Python recursive method calls with super

Question

I am working with a library that relies on a recursive method call:

class A(object):
    def __init__(self):
        self.foo = None

    def f(self):
        if not self.foo:
            print("Hello")
            self.foo = 100
            self.f()

I would like to override the method f() while using the original implementation:

class B(A):
    def f(self):
        super(B, self).f()
        print("World")

This way, I hope to get:

Hello
World

Instead, I see:

Hello
World
World

I understand this is because the original code in class A calls self.f(), which finds B.self.

Question: What is the most Pythonic way to have "super(B, self).f()" treat self as class A, call A.f() recursively, and then return to B.f() to print "World?"

Thanks.

Answer 1

The only way I can see this work is for A.f() to not use self.f() but to use A.f(self) instead.

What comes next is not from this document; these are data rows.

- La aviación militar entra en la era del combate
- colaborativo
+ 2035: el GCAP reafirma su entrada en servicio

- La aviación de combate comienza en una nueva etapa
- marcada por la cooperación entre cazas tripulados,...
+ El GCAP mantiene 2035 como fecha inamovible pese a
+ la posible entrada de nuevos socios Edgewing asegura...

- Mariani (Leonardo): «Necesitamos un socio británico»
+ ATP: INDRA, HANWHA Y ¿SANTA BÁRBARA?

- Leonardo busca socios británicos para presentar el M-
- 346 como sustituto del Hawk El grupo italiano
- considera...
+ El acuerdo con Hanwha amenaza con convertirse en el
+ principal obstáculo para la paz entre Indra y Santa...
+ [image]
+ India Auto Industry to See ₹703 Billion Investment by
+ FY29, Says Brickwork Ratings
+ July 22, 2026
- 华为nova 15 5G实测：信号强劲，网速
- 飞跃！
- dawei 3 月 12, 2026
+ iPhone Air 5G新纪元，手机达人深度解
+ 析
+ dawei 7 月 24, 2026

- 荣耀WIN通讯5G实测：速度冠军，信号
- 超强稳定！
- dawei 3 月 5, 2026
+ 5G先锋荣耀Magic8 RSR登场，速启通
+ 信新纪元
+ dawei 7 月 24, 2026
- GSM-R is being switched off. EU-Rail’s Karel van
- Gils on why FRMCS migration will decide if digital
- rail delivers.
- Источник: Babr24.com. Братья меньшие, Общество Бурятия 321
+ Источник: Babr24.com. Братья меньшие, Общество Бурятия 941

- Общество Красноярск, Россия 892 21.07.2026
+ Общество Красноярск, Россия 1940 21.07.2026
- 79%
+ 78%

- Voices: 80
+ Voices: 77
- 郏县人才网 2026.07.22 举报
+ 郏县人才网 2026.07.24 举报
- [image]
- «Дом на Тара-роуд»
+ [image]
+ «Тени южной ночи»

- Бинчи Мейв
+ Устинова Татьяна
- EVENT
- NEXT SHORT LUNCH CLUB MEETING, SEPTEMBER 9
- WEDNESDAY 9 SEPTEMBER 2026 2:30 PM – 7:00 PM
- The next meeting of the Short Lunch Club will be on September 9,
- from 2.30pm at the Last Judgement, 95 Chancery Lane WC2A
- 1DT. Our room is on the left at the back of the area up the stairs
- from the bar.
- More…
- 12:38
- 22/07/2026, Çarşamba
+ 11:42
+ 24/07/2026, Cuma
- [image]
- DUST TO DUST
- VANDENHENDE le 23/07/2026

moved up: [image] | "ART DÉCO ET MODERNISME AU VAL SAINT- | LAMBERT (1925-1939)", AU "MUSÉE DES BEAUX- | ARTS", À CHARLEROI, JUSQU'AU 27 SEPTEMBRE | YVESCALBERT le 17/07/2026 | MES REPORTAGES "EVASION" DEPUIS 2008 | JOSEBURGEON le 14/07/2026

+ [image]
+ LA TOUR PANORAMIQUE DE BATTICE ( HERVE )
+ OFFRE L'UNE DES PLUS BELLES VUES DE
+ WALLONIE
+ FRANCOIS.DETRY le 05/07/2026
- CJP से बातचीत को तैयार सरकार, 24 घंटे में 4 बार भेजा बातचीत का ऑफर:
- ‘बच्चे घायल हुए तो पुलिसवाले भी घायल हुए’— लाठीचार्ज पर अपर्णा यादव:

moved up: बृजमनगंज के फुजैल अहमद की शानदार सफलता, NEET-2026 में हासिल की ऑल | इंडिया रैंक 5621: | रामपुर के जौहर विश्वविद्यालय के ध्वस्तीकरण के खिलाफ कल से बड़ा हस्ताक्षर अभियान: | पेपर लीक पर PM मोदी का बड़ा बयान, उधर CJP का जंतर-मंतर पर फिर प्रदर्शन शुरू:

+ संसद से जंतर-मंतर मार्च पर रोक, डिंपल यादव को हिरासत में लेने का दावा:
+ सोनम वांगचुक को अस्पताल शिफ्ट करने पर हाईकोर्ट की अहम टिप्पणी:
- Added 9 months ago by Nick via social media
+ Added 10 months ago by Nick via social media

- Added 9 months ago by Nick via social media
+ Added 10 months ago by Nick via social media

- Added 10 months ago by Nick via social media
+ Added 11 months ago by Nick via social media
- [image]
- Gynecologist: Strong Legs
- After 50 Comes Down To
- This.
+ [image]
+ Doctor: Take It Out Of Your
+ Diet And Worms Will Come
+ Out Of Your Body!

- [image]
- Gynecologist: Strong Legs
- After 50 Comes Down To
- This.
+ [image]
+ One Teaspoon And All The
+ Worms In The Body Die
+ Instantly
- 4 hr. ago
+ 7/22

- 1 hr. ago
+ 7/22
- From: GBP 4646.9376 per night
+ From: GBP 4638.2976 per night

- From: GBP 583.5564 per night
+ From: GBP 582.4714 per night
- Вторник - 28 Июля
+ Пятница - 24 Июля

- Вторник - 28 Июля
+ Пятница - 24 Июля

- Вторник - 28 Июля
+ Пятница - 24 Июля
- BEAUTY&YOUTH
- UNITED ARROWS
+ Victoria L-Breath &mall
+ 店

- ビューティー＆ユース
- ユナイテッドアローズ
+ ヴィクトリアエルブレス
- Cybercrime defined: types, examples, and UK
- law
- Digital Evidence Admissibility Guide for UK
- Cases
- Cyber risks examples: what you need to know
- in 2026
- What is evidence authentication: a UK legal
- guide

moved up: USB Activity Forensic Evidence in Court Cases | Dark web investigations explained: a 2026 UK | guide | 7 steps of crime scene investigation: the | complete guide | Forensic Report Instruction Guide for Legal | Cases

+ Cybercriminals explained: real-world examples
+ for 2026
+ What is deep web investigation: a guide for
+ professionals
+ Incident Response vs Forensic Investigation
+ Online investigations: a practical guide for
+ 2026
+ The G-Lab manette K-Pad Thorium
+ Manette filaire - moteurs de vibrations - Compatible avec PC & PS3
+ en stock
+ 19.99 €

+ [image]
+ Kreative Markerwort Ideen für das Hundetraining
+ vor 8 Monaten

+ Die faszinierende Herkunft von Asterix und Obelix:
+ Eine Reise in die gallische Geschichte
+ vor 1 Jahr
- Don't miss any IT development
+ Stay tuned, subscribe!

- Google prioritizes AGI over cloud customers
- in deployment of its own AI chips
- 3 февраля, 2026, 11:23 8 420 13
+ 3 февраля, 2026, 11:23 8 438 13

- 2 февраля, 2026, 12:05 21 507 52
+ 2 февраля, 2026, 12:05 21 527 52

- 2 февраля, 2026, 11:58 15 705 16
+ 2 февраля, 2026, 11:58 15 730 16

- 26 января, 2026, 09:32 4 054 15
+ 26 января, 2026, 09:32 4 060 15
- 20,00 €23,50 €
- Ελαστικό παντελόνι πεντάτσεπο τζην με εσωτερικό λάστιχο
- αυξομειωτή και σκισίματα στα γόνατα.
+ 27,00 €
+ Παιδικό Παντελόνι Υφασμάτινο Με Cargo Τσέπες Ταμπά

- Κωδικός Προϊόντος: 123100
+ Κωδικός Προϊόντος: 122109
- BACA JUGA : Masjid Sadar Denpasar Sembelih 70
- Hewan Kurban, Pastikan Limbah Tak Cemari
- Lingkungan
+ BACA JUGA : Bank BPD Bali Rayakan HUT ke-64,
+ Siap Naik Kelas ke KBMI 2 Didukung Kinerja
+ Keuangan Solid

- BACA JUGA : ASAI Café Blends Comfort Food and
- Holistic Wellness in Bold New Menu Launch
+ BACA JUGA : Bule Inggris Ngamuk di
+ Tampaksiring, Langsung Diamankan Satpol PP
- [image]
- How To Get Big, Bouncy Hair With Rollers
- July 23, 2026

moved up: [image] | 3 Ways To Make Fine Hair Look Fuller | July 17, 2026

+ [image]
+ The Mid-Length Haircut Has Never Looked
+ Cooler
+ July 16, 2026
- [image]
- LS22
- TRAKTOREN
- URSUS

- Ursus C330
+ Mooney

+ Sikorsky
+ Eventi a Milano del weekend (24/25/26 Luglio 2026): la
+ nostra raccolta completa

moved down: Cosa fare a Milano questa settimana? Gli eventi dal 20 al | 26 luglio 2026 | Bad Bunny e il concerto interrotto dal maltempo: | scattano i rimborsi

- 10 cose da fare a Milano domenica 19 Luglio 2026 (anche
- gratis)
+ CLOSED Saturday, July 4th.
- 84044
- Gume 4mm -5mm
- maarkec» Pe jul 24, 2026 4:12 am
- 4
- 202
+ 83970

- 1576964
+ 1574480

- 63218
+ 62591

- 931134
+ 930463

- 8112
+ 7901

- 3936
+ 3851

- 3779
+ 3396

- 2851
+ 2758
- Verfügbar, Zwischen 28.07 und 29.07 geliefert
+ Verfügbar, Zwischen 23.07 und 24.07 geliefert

A better design is for A.f() to delegate the recursive call to a separate method:

class A(object):
    def __init__(self):
        self.foo = None

    def f(self):
        self._f_recursive()

    def _f_recursive(self):
        if not self.foo:
            print("Hello")
            self.foo = 100
            self._f_recursive()

If your only option lies in B, then apart from don't override f() then, is to lie about the class, temporarily. This is not Pythonic or recommended but it'll work:

class B(A):
    def f(self):
        try:
            self.__class__, cls = A, self.__class__
            A.f(self)
        finally:
            self.__class__ = cls
        print("World")

To be clear about this: this is not thread-safe nor the proper way to deal with this.